Before-and-after page screenshots
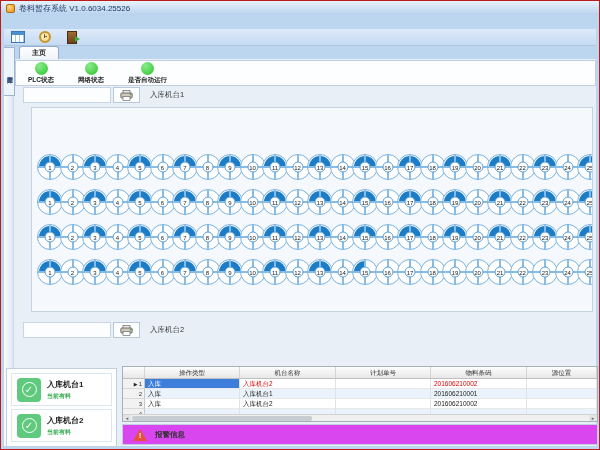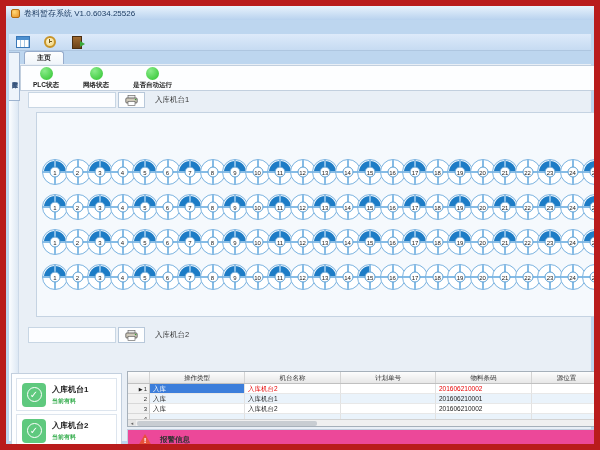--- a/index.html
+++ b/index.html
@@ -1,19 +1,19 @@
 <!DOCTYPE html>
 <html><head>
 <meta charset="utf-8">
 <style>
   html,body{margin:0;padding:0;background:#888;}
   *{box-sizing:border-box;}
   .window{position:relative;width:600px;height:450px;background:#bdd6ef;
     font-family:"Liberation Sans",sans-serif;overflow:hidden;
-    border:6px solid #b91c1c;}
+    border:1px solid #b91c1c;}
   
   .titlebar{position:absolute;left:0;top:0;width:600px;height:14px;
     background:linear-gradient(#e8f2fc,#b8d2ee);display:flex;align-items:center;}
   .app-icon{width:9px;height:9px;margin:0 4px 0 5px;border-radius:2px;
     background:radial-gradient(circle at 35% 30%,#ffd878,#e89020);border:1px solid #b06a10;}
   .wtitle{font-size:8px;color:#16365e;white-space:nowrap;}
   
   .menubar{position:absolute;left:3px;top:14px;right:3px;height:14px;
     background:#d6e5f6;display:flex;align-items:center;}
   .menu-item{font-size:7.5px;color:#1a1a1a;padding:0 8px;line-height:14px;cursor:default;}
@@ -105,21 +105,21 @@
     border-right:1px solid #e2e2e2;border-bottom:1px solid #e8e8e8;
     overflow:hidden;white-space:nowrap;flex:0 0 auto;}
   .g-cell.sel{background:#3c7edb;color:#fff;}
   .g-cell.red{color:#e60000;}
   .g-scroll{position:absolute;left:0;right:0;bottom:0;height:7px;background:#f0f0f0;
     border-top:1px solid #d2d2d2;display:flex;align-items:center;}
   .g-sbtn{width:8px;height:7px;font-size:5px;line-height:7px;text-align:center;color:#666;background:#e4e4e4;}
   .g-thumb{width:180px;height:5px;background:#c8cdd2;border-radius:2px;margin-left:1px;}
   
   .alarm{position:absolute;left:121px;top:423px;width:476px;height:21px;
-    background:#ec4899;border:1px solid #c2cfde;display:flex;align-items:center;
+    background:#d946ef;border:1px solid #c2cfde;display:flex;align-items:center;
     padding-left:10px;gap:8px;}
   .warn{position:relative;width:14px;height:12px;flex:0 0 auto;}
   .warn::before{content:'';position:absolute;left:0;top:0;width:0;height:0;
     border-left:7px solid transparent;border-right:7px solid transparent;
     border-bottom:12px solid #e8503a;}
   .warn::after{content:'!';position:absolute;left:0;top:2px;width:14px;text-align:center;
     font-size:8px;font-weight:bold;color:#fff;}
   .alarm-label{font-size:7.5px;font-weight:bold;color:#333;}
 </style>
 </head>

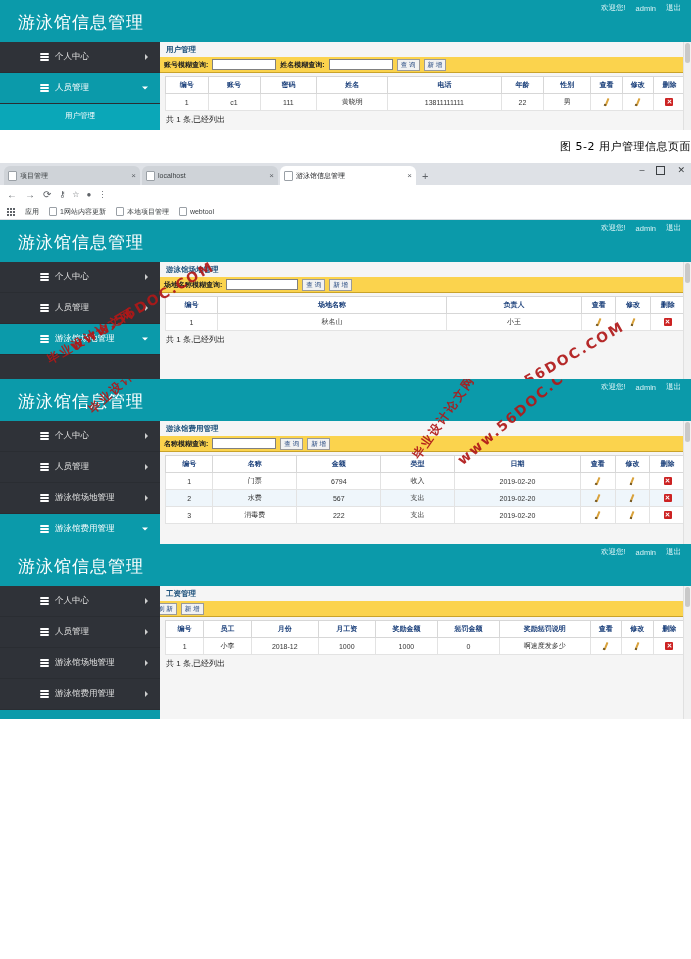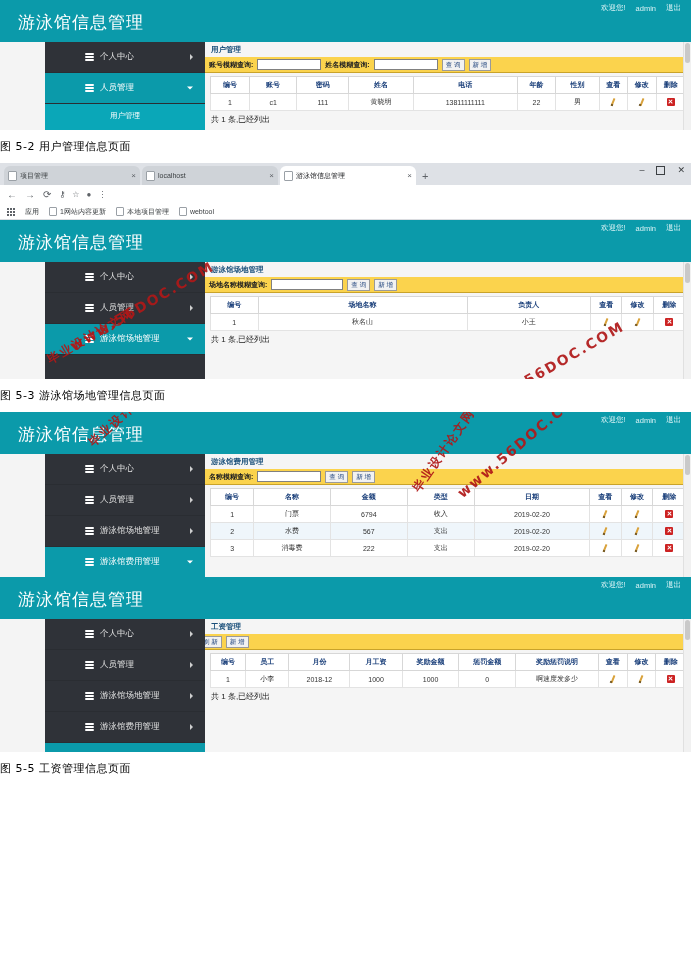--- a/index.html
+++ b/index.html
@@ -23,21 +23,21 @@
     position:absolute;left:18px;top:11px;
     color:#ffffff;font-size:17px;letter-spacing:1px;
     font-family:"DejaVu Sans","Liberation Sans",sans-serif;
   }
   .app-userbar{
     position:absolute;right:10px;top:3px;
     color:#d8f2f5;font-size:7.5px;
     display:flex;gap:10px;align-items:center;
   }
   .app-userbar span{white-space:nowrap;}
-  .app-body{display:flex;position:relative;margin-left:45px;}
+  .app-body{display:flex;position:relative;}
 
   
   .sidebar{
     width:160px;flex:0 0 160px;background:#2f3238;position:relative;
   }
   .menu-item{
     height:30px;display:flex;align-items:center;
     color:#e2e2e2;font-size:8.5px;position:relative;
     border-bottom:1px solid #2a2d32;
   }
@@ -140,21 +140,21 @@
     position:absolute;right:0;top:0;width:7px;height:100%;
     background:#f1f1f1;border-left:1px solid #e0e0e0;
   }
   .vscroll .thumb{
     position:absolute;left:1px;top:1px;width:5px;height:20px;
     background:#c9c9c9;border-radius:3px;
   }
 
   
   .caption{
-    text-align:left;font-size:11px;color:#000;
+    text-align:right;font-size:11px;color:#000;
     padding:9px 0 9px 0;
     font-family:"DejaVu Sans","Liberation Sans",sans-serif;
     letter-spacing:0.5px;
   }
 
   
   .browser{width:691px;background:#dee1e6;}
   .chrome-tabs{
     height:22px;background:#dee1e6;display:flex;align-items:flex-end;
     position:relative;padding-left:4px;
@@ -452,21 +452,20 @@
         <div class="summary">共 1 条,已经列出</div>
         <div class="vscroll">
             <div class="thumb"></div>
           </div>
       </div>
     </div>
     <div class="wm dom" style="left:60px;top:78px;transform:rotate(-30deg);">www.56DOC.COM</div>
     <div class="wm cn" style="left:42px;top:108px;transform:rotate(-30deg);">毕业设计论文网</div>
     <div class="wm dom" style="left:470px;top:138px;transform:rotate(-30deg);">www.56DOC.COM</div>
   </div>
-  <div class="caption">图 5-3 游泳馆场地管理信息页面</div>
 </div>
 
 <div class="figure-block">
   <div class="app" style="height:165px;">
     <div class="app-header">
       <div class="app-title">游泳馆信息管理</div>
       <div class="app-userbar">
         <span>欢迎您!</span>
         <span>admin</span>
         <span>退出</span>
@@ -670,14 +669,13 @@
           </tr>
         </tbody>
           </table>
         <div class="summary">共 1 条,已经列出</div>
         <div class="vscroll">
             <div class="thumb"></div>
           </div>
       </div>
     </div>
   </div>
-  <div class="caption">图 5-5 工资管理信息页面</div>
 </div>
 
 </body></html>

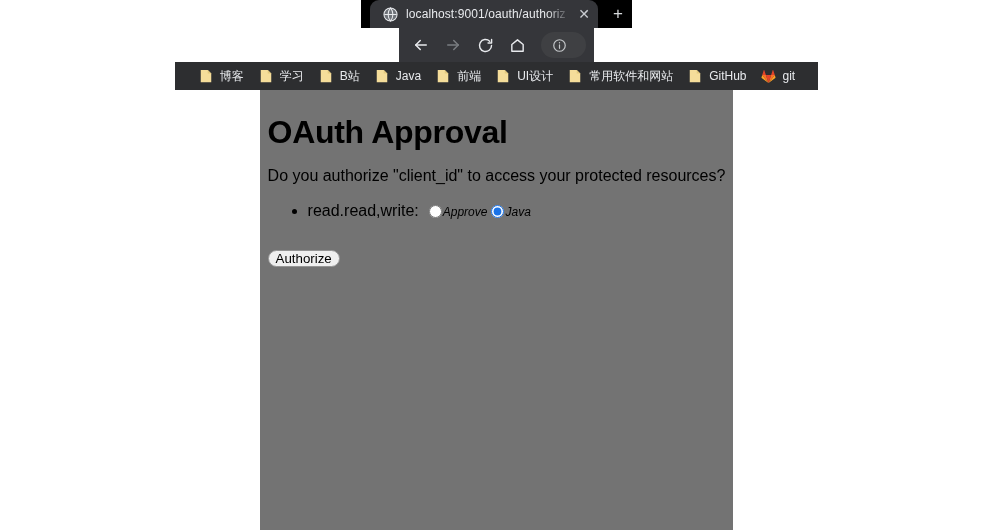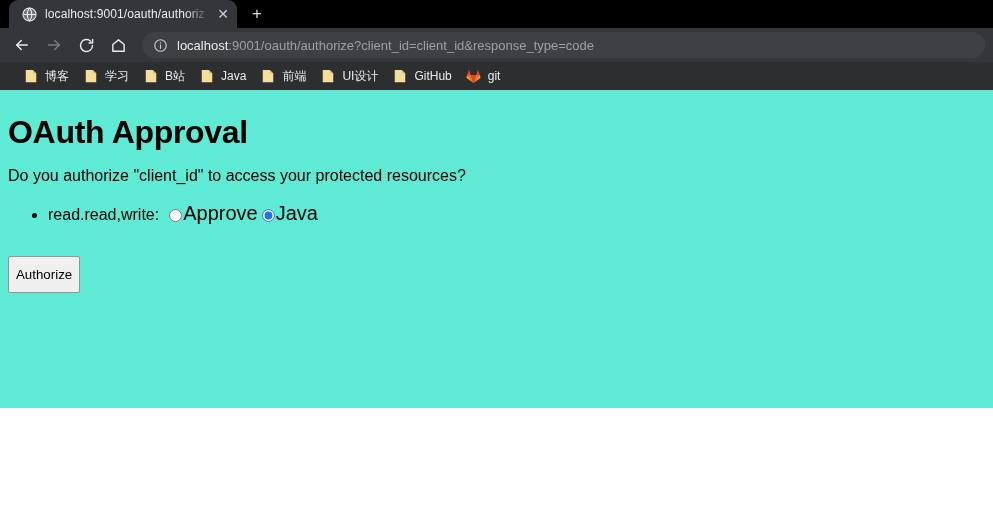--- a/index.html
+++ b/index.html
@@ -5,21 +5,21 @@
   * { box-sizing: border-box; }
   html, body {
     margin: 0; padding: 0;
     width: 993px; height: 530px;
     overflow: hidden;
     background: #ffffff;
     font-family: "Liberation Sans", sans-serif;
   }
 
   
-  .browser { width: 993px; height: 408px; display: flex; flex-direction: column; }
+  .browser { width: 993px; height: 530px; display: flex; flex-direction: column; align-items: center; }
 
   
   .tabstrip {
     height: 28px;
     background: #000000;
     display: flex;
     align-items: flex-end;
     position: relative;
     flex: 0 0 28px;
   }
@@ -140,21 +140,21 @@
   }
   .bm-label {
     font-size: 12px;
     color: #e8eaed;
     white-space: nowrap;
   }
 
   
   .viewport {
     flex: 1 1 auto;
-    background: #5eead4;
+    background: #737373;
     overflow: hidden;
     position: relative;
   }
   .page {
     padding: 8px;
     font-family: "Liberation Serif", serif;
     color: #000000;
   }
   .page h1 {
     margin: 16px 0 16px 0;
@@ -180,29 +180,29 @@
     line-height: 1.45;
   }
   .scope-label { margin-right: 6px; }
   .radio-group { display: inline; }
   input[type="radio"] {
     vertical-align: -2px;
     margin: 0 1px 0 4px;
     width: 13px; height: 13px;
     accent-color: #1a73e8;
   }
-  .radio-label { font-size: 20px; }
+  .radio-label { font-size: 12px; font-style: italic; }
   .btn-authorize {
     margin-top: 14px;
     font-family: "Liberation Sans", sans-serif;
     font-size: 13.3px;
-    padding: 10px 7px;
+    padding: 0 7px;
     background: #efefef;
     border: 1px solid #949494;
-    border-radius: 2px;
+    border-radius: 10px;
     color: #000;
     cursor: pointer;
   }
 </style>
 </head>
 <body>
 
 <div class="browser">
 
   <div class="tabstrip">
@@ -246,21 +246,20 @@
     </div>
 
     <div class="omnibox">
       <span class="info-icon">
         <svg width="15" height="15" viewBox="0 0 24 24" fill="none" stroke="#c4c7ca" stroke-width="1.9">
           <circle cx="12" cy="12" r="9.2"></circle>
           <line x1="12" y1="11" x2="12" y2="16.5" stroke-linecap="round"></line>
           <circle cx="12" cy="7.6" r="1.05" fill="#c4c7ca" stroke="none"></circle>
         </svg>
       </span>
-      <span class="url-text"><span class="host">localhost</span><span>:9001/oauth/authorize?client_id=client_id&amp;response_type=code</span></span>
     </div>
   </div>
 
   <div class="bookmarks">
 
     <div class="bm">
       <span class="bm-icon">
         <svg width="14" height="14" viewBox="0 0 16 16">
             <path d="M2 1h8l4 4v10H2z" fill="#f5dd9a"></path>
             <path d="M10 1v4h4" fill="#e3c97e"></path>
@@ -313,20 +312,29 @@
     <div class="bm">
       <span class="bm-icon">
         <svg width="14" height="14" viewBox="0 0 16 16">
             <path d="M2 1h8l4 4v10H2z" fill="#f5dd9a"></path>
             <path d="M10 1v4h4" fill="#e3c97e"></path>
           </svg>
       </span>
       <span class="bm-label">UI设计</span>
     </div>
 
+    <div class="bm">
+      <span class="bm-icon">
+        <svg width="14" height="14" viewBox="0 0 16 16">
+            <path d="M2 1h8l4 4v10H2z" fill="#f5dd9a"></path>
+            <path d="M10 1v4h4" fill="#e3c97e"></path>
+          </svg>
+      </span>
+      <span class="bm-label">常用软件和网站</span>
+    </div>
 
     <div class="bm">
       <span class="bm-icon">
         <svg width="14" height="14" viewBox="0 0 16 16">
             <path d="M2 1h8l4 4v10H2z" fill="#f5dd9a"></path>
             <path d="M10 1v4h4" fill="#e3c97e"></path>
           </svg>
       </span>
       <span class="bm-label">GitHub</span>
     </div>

**DIRECTIONS FOR THIS TASK**
Copy each line from the data that features the string "padding".

**SOLVED PROBLEM**
   html,body{margin:0;padding:0;background:#888;}
   .menu-item{font-size:7.5px;color:#1a1a1a;padding:0 8px;line-height:14px;cursor:default;}
     padding-left:10px;gap:8px;}
     padding:9px 0 9px 0;
     position:relative;padding-left:4px;
     margin: 0; padding: 0;
     padding: 8px;
-    padding: 10px 7px;
+    padding: 0 7px;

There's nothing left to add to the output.